Sí que se acordaba. Su obsesión por Stewart resultaba comprensible, pero cada ve/, me preocupaba más.
Poco antes de partir, Shiloh me había dicho que la dejara hablar.
– Probablemente irá aceptándolo y con el tiempo lo asumirá. Kamareia está muerta, pero ella sigue viva y es libre… No es algo que se pueda resolver de la noche a la mañana.
Sin embargo, yo tenía una inquietud más inmediata.
– Gen -le dije-. Comienza a preocuparme la manera en que hablas de él.
Genevieve volvió a echar un trago. Por encima del borde de su vaso me lanzó una mirada interrogativa.

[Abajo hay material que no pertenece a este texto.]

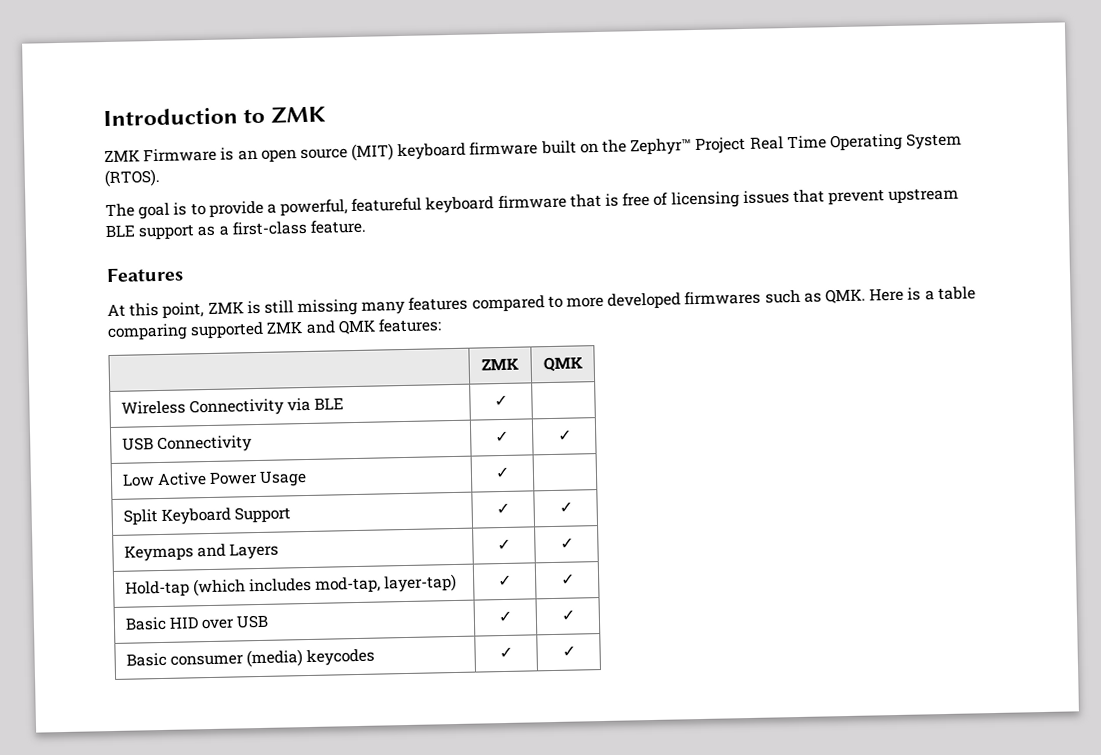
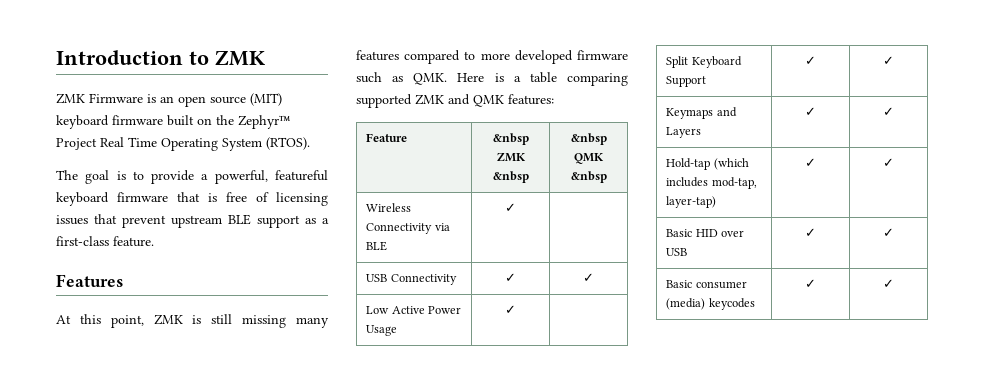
[684,290,762,306] firmwares -> [577,50,628,60] firmware
[481,357,519,371] [542,356,583,373] | ZMK | QMK -> [366,133,408,142] [492,133,529,145] [496,152,526,162] [492,171,529,183] [570,133,607,145] [574,153,604,164] [570,171,607,183] Feature | &nbsp ZMK &nbsp | &nbsp QMK &nbsp

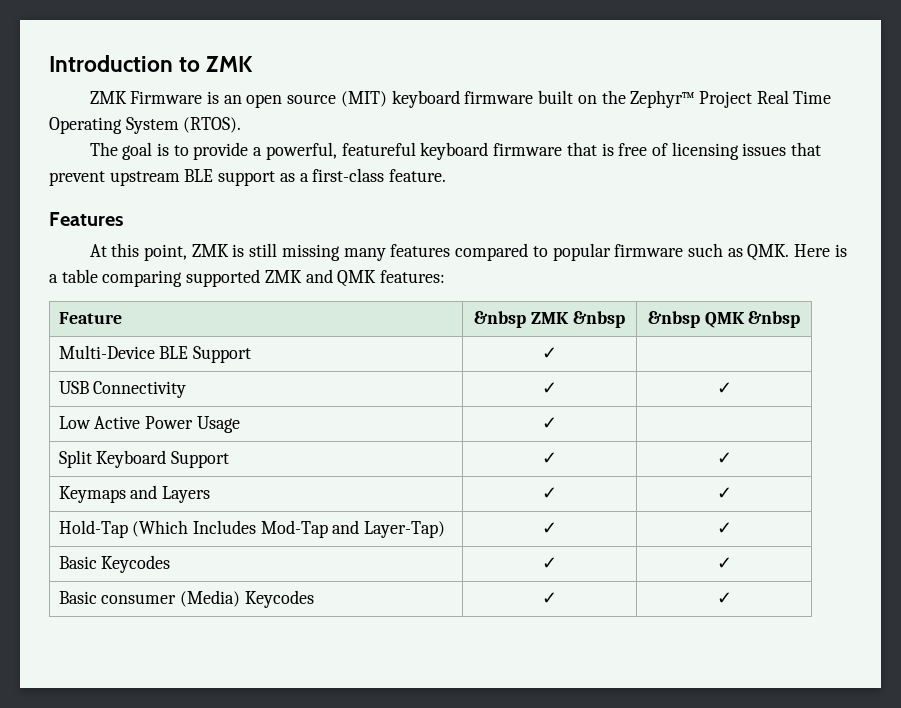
[480,50,573,64] more developed -> [552,243,611,261] popular
[366,203,412,212] [366,223,450,234] [366,241,388,251] Wireless Connectivity via BLE -> [58,345,252,363] Multi-Device BLE Support
[666,158,749,170] [666,177,757,189] [666,196,717,208] [805,158,816,167] [883,158,894,167] [666,229,745,237] [666,248,688,256] Hold-tap (which includes mod-tap, layer-tap) | ✓ | ✓ // Basic HID over USB -> [58,520,446,538] [542,522,557,534] [716,522,732,534] [58,555,171,573] Hold-Tap (Which Includes Mod-Tap and Layer-Tap) | ✓ | ✓ // Basic Keycodes
[666,298,755,310] (media) keycodes -> [180,590,314,608] (Media) Keycodes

– ¿No estarás pensando en ir a visitarlo? -le dije.
– ¿Para hacer qué? -me preguntó con expresión de franca extrañeza, como si no entendiera lo que yo estaba insinuando.
– Para matarlo. -«Dios mío, no permitas que siembre en su mente una semilla que no estaba antes allí», pensé al mismo tiempo.
– He dejado mi arma de reglamento en la ciudad.
– Pero nada te impide comprar una. O pedírsela a un amigo. Por aquí hay muchísimos revólveres.
– No mató a Kamareia con un revólver -replicó en voz serena mientras volvía a llenar el vaso.
– Esto es importante, caray. No me vengas con ésas. Necesito saber que no irás a por él.
Esperó un momento antes de hablar nuevamente.
– He tenido que consolar a los sobrevivientes de muchos asesinatos. No se consigue nada, ni siquiera cuando atrapamos al culpable. No hay pena de muerte en Minnesota. -Se mostró pensativa-. No creo que matarlo sirviera de nada.